7 Apr 2015

Seasonal worker scheme 'very fine balance'

10:36 am on 7 April 2015

The Immigration Minister says he will not extend New Zealand's seasonal worker scheme to bring in more workers from cyclone-hit Vanuatu.

A woman carries bananas found amid the destruction caused by Cyclone Pam.

Allowing more workers from Vanuatu into New Zealand will help them rebuild their country, Labour says. Photo: AFP

Each year, thousands of workers from across the Pacific come to New Zealand to work in the horticultural sector under the Recognised Seasonal Employer (RSE) scheme.

Michael Woodhouse

Michael Woodhouse Photo: RNZ / Jane Patterson

Labour Party Pacific Island Affairs spokesperson Su'a William Sio said if New Zealand took an extra 300 seasonal workers from Vanuatu, it would pump extra cash into communities hit hard by the cyclone.

"The aid that's going through is initially emergency items, which are short-term, but long-term we want to be able to help Vanuatuans rebuild their lives and get back to normality as soon as possible," he said.

Mr Sio said the seasonal scheme was the perfect vehicle for New Zealand to help Vanuatu recover.

"I think there's also a strong desire by New Zealanders wanting to give back something, wanting to help the Vanuatuans rebuild - this is one option they can consider to help the people of Vanuatu help themselves."

People helping out on Makira Island

People transfer water bags to the beach on Makira Island Photo: NZ / Koroi Hawkins

Thursday 19th of March. Farmers from Teoma bush share the last roots from their Kava plantation.

Farmers share the last roots from a kava plantation, after three years' worth of the cash crop was destroyed.

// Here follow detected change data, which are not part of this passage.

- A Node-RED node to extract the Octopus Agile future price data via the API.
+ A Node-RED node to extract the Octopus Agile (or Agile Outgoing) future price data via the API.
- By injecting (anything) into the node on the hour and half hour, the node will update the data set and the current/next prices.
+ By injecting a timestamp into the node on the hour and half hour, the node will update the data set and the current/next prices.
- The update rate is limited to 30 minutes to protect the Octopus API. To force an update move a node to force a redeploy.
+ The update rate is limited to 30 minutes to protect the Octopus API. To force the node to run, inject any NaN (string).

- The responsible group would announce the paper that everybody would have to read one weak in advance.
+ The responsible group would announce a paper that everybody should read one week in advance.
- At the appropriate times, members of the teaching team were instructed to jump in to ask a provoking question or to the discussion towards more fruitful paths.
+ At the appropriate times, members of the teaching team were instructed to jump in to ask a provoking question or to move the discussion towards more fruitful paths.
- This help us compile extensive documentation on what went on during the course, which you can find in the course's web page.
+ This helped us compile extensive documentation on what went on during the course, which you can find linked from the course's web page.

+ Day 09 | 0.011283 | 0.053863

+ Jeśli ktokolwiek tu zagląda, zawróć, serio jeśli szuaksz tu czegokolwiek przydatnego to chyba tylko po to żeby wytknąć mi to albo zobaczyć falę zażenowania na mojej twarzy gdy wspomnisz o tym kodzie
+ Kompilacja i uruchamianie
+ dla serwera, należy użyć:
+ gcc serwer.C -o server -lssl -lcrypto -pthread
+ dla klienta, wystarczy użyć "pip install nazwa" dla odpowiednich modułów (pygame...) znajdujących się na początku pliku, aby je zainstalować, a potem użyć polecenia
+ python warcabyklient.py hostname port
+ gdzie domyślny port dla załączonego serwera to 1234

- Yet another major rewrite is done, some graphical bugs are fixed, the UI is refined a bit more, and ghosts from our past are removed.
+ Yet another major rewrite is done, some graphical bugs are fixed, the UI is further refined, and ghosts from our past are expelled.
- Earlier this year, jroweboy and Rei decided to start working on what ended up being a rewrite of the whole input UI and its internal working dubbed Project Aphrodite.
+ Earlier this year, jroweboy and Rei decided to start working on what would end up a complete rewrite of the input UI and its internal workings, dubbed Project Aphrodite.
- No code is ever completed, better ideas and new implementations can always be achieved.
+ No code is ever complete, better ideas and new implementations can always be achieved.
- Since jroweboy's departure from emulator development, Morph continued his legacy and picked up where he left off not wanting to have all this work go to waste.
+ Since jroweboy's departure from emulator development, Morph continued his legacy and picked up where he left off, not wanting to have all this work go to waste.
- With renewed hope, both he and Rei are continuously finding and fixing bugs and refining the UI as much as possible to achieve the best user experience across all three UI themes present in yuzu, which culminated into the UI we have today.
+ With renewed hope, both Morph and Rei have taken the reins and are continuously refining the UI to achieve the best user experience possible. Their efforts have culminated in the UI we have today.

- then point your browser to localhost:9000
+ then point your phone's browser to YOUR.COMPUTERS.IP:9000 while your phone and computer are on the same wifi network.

Photo: RNZI / Koroi Hawkins

In 2014, the Government increased the cap on the RSE scheme from 8000 to 9000 workers each year.

Mr Woodhouse said the new cap seemed to be working well and he would not increase it further simply as a response to the cyclone.

"It's a very fine balance between providing the extra workers that the horticultural industry needs to deliver in the harvest with making sure that Kiwis are at the front of the queue for New Zealand jobs," he said.

"That's been the policy of successive governments and we watch very closely to ensure that balance is maintained."

But he said there were already 3000 workers from Vanuatu either in New Zealand or on their way as part of the scheme, and efforts were underway to look after them.

"Some have had to return for funerals. We've made sure that those costs are covered through their insurance scheme and that their visa provisions aren't affected," he said.

"We've also extended, for many workers, their five-month stay to a seven-month stay."

'This needs to be planned properly'

The horticultural industry and New Zealand First have also urged caution.

New Zealand First primary production spokesperson Richard Prosser fears the Labour Party proposal could have unintended consequences for New Zealand workers.

"If we are going to increase aid to Vanuatu in the wake of this disaster ... We should perhaps be targeting that aid more directly towards assistance in the islands with rebuilding infrastructure and so-forth," he said.

"Rather than bringing more of them over here to carry out work, which is going to take jobs away from our own people."

Horticulture New Zealand national labour co-ordinator Jerf van Beek said taking 300 more workers from Vanuatu would be more difficult than it sounded.

"It's not really that simple unfortunately," he said.

"At the moment, we're looking at an avalanche of fruit in the Hawke's Bay and definitely we could use a lot more workers - but this needs to be planned properly.

"Because, if we're bringing in [workers] from Vanuatu, these people need a place to stay, the place needs to be vetted, we need to make sure that they're well looked after, so it's not that straightforward."